The classic consecutive-failure mode is the default and unchanged. An opt-in time-based failure-rate mode is available: set failure_rate_threshold (a float in (0, 1]) to switch. In rate mode the circuit opens when the observed failure rate over a rolling window_seconds window (default 30.0 s) meets or exceeds the threshold, but only once minimum_calls outcomes have been observed in that window (default 20). The presence of failure_rate_threshold is the sole mode switch: when it is set, the breaker is in rate mode and failure_threshold is ignored (setting both is not an error — rate mode wins). window_seconds and minimum_calls are validated at construction in both modes even though they are inert in classic mode, so an invalid value is rejected eagerly regardless of mode. Half-open recovery (reset_timeout, success_threshold, the single-probe admission) is identical to classic mode. The event names (circuit.opened, circuit.rejected, circuit.half_open, circuit.closed) are the same in both modes; in rate mode the circuit.opened event carries extra attributes — failure_rate, failure_rate_threshold, window_seconds, observed_calls — and its message is "circuit opened — failure rate threshold reached". The rate-flavored circuit.opened is emitted only on the initial trip from CLOSED: a HALF_OPEN probe failure re-opens the circuit through the shared half-open path (a probe failure is a distinct event from a rate/threshold trip), so that re-open's circuit.opened carries the classic failure_threshold / failures attributes (with failures = 1) and the "circuit opened — failure threshold reached" message in both modes. This is intentional; the event name is the stable contract, and a consumer keys off the present attribute set rather than assuming a fixed shape.

AsyncTimeout is an async-only middleware that bounds the total wall-clock for the whole inner pipeline (most importantly across an AsyncRetry loop, whose attempts and backoff sleeps httpx2 cannot bound). It is not a per-call timeout — httpx2's connect/read/write/pool timeouts are the right tool for a single outbound call, and AsyncTimeout does not duplicate them. It rejects a non-finite or non-positive timeout at construction, and on expiry raises httpware TimeoutError. There is no sync Timeout: a sync total-deadline cannot interrupt a blocking call mid-flight, and httpx2 already covers sync per-call timeouts. Sync callers configure httpx2's timeouts directly.
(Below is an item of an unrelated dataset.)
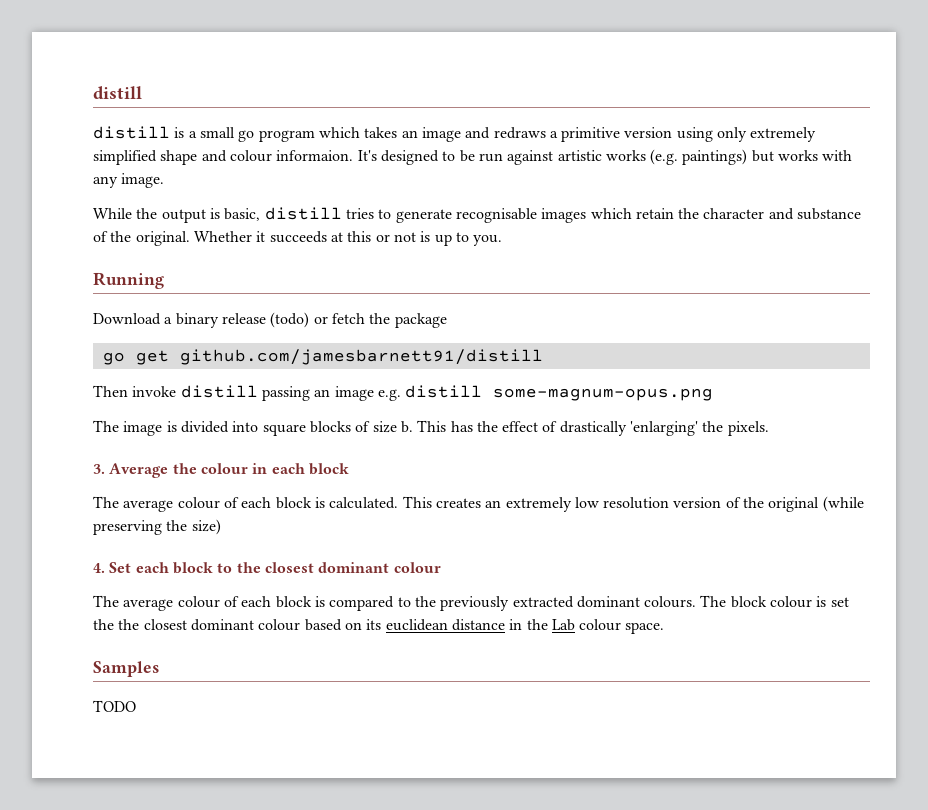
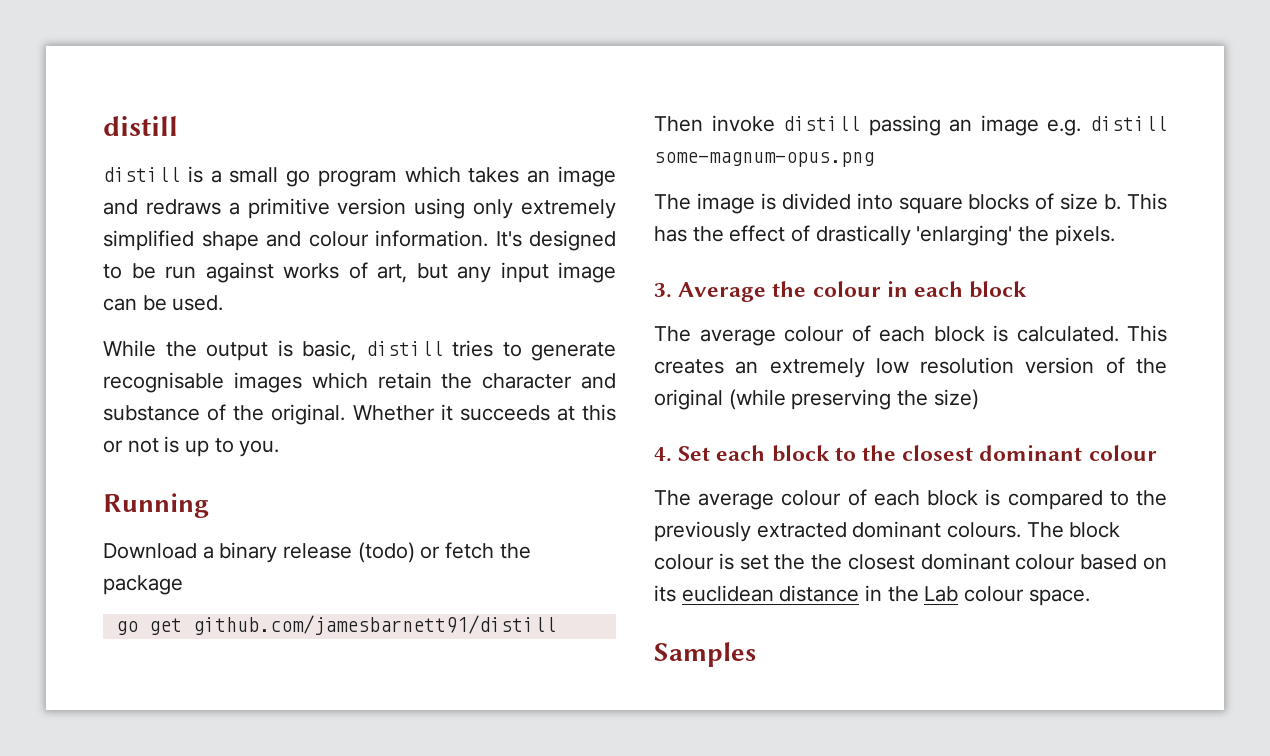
[276,150,354,161] informaion. -> [375,230,488,247] information.
[557,149,853,165] [93,173,165,188] artistic works (e.g. paintings) but works with any image. -> [283,262,616,283] [103,295,224,311] works of art, but any input image can be used.
[93,700,136,712] // TODO -> (756, 654) none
The recommended (documented, not enforced) composition order is AsyncTimeout → AsyncCircuitBreaker → AsyncBulkhead → AsyncRetry → terminal. With the breaker outside retry, an open circuit short-circuits the entire retry loop and the breaker counts one outcome per fully-exhausted retry sequence rather than per attempt.

Observability

Retry, Bulkhead, CircuitBreaker, and AsyncTimeout emit operational events via stdlib logging records on dedicated loggers (httpware.retry, httpware.bulkhead, httpware.circuit_breaker, httpware.timeout) and — when opentelemetry-api is installed — OpenTelemetry span events on the active span via trace.get_current_span().add_event(...). The circuit-breaker and timeout event names (circuit.opened, circuit.rejected, circuit.half_open, circuit.closed, timeout.exceeded) join retry.* / bulkhead.* as the stable observability surface; renames are breaking changes.

Every event's url attribute is redacted before emission: user:pass@ userinfo is stripped and the values of known-sensitive query/fragment parameters (api_key, access_token, token, secret, password, …) are masked with REDACTED, so secrets in request URLs do not reach logs or telemetry. Redaction happens once at the _emit_event emission boundary — covering both the log record and the span event — so it cannot be bypassed by a new emit site, and non-secret URLs are left unchanged. The same redact_url sanitizer backs StatusError messages and repr (see Errors).